▸ Task description: Count how many lines of the material contain the string "メニュー一覧機能", then give that number and nothing more.

▸ Excerpted records:
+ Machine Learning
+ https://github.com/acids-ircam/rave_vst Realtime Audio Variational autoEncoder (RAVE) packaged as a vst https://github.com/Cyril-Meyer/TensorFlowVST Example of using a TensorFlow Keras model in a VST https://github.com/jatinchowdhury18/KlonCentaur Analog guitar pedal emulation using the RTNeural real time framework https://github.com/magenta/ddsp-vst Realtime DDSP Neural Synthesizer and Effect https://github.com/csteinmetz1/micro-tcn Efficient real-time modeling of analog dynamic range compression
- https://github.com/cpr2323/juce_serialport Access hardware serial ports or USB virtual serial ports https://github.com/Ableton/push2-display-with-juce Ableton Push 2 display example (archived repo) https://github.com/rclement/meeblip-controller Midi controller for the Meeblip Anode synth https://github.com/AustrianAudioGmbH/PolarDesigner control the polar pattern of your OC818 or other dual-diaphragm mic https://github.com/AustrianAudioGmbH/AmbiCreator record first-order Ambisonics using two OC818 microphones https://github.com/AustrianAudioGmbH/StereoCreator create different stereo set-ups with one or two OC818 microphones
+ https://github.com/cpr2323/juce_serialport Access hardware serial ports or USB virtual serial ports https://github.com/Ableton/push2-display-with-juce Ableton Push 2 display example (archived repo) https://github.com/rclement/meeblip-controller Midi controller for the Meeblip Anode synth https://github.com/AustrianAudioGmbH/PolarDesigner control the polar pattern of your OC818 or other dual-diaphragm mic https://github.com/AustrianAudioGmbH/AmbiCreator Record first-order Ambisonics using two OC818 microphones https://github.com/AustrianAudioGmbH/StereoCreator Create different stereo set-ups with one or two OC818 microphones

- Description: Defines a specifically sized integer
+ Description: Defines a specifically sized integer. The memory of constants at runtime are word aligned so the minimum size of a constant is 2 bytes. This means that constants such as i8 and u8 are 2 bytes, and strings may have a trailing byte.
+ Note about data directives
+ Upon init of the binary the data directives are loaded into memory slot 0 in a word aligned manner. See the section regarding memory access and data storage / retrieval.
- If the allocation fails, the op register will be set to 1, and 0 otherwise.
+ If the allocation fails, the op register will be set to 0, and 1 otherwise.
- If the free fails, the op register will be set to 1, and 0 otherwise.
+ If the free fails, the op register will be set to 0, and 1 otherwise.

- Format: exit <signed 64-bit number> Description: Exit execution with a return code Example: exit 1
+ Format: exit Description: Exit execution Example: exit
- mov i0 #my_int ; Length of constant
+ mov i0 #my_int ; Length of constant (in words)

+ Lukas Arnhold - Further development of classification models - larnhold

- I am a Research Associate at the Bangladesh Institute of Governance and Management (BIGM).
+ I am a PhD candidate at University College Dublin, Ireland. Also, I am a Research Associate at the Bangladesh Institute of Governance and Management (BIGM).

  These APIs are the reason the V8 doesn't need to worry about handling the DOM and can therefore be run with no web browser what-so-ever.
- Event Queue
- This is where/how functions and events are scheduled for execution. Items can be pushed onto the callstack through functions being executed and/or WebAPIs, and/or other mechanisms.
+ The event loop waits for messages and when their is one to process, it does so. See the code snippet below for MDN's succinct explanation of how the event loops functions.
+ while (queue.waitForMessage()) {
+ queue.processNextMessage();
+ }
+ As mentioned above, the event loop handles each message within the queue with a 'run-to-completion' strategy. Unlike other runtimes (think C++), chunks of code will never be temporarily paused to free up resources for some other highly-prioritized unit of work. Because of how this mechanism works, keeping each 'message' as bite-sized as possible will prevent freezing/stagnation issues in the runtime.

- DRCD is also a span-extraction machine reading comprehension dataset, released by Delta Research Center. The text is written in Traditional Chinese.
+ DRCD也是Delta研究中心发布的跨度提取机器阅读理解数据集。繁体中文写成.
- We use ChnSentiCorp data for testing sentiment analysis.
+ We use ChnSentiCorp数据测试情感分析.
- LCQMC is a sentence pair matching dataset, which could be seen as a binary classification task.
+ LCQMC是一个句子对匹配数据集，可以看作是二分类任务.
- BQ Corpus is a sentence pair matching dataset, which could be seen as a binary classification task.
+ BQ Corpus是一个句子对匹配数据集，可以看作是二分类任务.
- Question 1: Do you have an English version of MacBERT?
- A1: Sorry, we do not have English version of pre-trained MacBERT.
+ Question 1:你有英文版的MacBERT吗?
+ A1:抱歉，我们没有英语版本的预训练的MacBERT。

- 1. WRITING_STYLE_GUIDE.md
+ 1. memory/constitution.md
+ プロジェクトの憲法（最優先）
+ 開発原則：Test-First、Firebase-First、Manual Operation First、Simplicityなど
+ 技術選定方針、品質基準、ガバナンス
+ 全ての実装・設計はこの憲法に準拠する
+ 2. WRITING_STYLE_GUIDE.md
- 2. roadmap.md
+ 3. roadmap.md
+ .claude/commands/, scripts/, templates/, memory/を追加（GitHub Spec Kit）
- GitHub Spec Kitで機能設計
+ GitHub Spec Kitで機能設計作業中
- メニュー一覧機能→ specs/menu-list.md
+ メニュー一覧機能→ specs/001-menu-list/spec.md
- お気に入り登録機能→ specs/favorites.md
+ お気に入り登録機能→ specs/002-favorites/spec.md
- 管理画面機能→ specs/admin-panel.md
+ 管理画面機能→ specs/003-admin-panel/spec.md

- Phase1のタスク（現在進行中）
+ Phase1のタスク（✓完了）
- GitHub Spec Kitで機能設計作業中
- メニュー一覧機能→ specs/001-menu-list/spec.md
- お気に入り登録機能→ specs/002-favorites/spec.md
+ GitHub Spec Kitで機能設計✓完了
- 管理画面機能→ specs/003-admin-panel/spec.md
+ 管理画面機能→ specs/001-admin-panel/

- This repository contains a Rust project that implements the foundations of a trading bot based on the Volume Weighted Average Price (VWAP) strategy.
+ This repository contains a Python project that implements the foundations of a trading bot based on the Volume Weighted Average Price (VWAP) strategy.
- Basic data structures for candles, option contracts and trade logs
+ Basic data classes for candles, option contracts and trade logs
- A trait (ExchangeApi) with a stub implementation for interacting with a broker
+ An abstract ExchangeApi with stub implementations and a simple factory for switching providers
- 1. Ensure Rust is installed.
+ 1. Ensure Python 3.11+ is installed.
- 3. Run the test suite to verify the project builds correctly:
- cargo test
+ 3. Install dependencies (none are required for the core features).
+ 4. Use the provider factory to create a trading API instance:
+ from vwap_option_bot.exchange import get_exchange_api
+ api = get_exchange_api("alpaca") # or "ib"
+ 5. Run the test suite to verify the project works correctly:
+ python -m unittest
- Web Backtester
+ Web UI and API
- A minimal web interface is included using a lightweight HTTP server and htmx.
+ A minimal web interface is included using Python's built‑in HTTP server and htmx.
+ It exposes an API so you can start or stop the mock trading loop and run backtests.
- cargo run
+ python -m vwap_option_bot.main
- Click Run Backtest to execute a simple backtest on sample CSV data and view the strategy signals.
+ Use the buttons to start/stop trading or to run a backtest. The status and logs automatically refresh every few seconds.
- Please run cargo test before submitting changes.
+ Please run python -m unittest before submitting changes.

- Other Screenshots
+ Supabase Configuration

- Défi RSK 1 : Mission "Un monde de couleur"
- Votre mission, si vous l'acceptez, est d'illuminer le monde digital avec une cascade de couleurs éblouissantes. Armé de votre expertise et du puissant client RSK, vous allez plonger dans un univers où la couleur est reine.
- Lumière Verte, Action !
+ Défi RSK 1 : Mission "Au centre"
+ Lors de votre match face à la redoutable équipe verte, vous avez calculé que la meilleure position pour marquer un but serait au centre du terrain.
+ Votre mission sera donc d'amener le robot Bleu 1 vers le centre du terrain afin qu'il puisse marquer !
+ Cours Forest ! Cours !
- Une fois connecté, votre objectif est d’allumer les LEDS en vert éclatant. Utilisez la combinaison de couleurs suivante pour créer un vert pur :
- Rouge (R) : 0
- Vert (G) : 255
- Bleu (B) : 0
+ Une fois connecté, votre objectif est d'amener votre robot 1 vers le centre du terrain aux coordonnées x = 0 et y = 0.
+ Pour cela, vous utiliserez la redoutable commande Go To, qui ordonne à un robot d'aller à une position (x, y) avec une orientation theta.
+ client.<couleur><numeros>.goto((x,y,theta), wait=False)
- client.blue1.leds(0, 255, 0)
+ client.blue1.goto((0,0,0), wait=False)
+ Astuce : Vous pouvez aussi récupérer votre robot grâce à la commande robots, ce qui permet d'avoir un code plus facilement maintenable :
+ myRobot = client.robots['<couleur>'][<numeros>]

▸ Answer: 3